Des veux pleins d’espoir

Au nom des élus du 1er,  le maire Nathalie Perrin-Gilbert a présenté ses vœux dans la Halle de la Martinière, aux habitants de l’arrondissement.

Urbanisme et patrimoine

Cette halle était depuis 1838, un lieu de retrouvailles, puis la fréquentation a décliné, il a donc fallu la réadapter à l’époque actuelle. Aujourd’hui elle propose de l’alimentation durable et bio. La mairie du 1er aime soutenir des projets locaux tel que celui-ci, ou d’autres  comme la piétonisation des pentes, ou la réhabilitation de la Maison des Chartreux pour en faire un espace dédié à l’économie sociale et solidaire. Cinq lombricomposteurs sont en expérimentation dans l’arrondissement, et sont appelés  à y rester. « Nous rendons régulièrement des comptes sur nos actions, indique Nathalie Perrin-Gilbert, nous avons la conviction que le service et le patrimoine publics doivent être protégés, car il sont essentiels ». Et de préciser que cette halle en est un symbole, elle reste dans le patrimoine municipal qui sera légué aux générations futures.
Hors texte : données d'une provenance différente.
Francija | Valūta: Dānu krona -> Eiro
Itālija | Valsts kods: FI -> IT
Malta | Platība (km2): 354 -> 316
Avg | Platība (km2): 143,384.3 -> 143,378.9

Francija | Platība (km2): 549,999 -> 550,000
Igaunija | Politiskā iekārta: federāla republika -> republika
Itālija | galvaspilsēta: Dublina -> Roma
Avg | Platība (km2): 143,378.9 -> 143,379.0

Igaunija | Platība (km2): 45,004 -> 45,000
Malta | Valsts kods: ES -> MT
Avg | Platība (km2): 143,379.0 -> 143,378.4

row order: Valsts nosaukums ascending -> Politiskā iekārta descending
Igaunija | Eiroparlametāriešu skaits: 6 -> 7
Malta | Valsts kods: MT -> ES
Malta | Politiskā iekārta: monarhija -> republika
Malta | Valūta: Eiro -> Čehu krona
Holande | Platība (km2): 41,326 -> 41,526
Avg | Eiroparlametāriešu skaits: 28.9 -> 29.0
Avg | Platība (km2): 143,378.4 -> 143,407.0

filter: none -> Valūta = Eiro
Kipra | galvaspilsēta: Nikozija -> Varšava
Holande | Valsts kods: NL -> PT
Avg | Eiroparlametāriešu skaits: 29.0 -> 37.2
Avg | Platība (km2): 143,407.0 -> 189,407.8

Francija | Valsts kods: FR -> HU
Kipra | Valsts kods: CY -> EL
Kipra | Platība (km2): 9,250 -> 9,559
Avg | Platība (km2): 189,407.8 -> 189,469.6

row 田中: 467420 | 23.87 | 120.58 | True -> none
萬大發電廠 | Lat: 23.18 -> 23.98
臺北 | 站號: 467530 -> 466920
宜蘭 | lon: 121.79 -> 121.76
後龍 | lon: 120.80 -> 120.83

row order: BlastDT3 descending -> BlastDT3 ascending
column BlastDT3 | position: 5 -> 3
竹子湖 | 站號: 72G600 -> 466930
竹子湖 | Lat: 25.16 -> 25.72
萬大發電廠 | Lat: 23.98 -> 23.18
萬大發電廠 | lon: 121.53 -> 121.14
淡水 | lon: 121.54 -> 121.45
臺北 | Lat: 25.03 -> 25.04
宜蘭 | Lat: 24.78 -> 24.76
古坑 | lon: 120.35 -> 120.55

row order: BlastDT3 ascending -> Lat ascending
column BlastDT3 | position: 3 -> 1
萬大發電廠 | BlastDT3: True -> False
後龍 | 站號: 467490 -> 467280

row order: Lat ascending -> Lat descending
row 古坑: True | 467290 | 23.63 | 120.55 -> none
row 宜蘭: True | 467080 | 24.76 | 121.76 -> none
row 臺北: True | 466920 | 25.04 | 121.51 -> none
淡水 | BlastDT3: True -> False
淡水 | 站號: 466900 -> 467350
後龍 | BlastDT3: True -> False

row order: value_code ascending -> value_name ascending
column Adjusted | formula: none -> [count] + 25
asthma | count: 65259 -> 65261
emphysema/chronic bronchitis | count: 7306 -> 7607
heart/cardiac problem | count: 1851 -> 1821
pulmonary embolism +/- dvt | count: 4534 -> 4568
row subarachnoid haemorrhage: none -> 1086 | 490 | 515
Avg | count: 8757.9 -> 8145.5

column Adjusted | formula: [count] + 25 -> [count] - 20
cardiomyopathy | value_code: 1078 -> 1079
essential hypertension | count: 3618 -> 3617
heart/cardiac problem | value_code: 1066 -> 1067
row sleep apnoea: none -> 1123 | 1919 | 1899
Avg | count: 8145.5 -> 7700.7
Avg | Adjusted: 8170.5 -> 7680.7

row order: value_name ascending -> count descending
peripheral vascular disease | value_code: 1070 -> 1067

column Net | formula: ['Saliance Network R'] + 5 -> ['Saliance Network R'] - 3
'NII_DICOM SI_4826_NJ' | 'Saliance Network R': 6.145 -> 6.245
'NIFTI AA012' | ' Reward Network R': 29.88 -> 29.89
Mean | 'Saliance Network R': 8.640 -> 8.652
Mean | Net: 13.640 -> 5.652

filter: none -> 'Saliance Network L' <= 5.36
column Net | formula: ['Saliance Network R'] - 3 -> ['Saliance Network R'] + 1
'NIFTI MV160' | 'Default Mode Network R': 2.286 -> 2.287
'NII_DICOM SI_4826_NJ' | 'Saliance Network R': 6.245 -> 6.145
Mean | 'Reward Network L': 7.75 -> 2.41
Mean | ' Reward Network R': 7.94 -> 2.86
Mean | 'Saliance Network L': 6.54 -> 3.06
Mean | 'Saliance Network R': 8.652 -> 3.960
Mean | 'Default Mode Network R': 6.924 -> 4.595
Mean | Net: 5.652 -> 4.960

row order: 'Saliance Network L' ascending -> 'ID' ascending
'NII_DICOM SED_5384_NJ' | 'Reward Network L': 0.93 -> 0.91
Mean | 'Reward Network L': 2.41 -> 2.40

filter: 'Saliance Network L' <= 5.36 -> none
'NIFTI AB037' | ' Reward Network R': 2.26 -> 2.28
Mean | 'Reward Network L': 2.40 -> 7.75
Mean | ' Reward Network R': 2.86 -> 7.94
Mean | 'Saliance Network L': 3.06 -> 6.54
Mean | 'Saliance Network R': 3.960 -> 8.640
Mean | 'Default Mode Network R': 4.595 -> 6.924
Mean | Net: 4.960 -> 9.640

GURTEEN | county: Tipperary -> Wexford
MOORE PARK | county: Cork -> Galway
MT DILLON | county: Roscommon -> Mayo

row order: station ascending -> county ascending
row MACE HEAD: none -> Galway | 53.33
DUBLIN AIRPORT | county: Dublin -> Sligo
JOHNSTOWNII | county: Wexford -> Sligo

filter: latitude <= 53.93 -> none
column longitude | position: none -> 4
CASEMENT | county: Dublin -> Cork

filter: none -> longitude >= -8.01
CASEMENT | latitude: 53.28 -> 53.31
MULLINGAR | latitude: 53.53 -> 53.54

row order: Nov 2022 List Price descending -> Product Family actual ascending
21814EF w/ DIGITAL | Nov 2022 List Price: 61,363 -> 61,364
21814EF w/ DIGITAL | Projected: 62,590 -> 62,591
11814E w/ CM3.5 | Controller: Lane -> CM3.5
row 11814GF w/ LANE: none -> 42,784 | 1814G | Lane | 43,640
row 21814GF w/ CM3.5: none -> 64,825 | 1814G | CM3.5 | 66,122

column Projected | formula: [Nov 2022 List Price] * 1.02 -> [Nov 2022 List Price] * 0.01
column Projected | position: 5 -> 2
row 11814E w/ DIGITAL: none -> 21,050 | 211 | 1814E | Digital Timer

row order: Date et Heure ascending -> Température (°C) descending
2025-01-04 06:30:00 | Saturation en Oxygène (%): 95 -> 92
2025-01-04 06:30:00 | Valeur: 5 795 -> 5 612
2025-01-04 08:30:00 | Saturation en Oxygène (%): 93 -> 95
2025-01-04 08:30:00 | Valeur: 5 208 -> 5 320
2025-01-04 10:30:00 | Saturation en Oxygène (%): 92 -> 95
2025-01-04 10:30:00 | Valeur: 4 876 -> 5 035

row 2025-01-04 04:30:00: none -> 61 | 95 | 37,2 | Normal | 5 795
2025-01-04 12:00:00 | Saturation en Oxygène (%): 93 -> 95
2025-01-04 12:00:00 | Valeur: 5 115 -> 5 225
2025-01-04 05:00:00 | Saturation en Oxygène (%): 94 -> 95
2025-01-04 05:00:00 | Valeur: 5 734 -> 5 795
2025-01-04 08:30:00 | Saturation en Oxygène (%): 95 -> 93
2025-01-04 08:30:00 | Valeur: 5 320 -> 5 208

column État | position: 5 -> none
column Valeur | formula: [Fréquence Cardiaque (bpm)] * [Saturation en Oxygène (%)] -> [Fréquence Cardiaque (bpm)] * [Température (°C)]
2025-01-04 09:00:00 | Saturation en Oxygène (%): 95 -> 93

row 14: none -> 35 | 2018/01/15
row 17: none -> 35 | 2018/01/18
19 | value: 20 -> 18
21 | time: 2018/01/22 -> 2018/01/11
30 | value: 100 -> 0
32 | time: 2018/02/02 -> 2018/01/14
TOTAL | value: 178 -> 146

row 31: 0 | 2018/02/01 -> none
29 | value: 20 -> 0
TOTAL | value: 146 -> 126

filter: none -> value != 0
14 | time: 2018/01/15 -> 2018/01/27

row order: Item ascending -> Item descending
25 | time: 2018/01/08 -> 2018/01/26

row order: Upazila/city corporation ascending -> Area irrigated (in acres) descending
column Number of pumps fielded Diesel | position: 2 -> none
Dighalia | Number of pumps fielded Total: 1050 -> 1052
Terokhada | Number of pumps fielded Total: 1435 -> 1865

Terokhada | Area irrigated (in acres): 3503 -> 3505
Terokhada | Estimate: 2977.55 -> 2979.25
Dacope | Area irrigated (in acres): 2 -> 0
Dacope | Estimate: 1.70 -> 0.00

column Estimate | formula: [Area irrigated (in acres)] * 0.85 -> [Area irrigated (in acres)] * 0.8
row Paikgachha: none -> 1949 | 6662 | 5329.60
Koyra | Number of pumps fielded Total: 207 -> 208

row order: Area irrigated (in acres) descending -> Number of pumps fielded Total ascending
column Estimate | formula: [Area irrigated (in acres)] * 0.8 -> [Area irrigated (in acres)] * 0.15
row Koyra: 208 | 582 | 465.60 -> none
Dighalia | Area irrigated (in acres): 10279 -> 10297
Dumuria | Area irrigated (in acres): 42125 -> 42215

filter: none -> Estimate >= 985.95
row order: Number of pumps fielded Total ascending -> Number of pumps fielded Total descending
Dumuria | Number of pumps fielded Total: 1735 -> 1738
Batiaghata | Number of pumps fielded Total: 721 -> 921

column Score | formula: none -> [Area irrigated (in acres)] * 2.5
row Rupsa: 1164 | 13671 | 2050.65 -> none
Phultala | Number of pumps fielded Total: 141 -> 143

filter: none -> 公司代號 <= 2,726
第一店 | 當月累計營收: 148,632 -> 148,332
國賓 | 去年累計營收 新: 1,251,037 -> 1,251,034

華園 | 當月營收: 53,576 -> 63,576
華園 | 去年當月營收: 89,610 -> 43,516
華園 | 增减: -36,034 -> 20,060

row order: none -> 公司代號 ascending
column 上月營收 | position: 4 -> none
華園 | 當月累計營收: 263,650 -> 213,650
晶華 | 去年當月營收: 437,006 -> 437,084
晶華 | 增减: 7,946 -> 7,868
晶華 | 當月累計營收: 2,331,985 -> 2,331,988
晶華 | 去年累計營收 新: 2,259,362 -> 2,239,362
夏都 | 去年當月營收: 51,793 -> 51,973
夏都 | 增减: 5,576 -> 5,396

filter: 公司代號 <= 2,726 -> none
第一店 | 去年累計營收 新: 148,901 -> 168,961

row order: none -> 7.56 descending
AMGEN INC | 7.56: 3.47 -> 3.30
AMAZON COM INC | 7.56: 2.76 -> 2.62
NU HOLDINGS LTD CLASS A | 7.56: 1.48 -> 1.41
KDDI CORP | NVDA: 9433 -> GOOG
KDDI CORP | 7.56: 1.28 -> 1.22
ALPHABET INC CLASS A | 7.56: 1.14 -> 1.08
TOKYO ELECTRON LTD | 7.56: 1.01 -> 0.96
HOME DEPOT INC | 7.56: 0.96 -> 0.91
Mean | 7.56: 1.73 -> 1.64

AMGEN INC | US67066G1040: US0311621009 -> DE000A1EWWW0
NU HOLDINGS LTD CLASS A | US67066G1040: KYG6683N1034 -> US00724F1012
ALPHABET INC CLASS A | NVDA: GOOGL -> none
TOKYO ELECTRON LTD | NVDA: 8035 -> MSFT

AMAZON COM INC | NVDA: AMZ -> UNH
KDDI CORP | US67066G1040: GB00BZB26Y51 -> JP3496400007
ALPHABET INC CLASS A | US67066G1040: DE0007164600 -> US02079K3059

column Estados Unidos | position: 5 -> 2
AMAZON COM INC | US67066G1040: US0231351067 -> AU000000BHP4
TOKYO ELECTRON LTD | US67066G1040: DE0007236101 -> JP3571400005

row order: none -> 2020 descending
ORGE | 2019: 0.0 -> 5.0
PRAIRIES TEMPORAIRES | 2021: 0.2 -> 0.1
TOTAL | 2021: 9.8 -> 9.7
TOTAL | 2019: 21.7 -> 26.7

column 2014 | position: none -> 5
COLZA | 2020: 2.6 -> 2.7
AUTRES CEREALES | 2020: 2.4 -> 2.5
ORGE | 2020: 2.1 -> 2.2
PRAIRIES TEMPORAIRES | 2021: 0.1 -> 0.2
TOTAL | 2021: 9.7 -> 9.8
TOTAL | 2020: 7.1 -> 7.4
Il en est de même pour l’ancien collège Truffaut qui va devenir un lieu associatif ouvert sur l’extérieur, et pour la salle Rameau, pour laquelle les élus du 1er refusent la vente, car elle doit rester une locomotive culturelle pour le quartier. Les équipes du 1er portent haut la qualité du service public.

Renouer dans la confiance

La confiance est essentielle dans la réalisation des projets. Pour cette halle par exemple, les élus du 1er ont fait confiance à l’association Hall Mart’ initiateur du projet, puis à l’architecte et à la société Etic qui l’ont réalisé. « Cependant précise Georges Képénékian maire de Lyon, elle est le fruit d’un travail collectif dans lequel la ville était partie prenante ».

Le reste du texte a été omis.